GOAL OF THE EXERCISE
Below are the entries; transcribe them exactly and drop every picture.

##############################

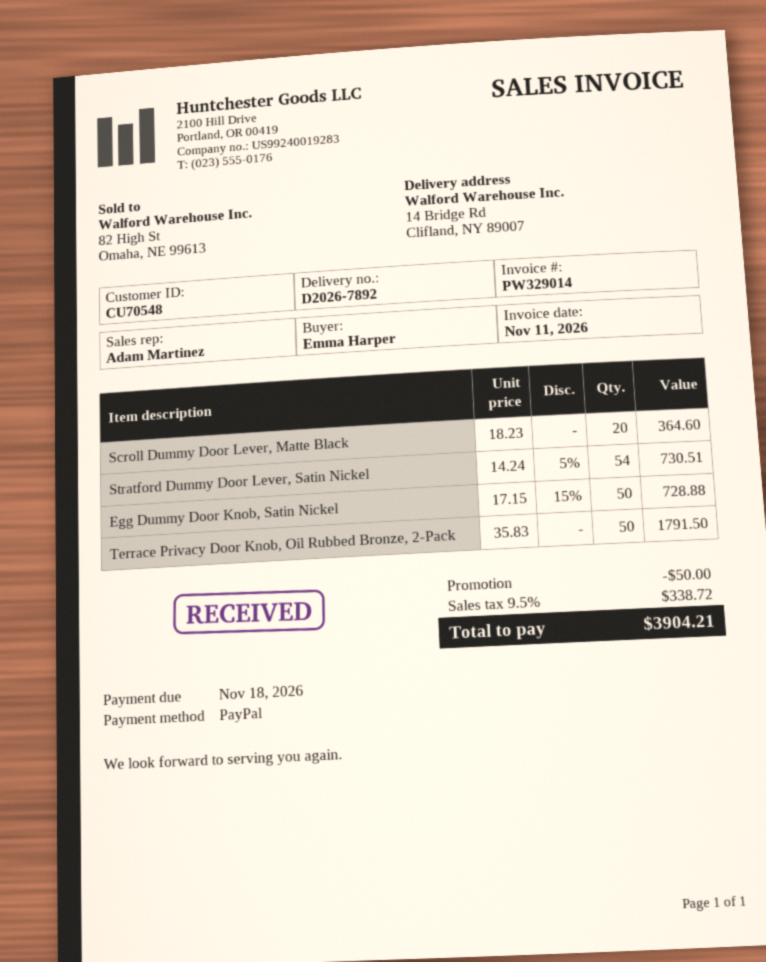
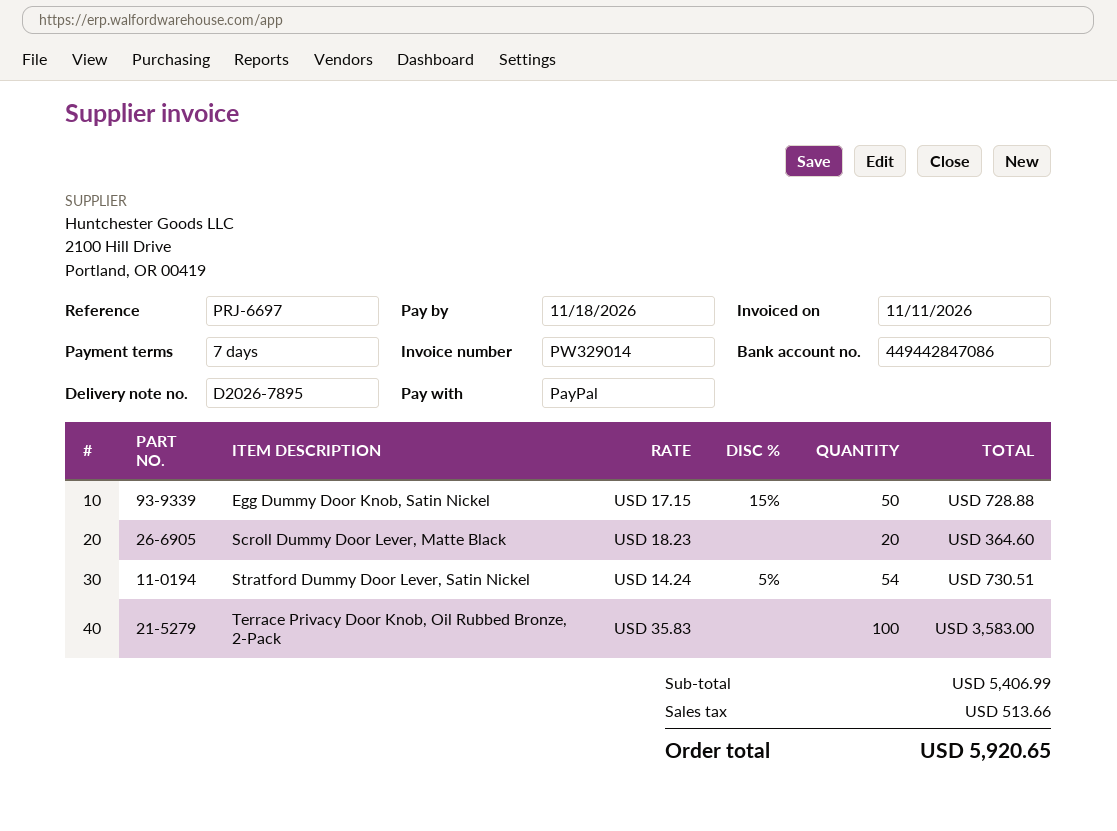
delivery note number: D2026-7892 -> D2026-7895
Terrace Privacy Door Knob, Oil Rubbed Bronze, 2-Pack: 50 x 35.83 = 1791.50 -> 100 x 35.83 = 3583.00
discount: 50.00 -> none
tax: 338.72 -> 513.66
total: 3904.21 -> 5920.65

##############################

WRITTEN REPLY
delivery note number: D2026-7892 -> D2026-7895
Terrace Privacy Door Knob, Oil Rubbed Bronze, 2-Pack: 50 x 35.83 = 1791.50 -> 100 x 35.83 = 3583.00
discount: 50.00 -> none
tax: 338.72 -> 513.66
total: 3904.21 -> 5920.65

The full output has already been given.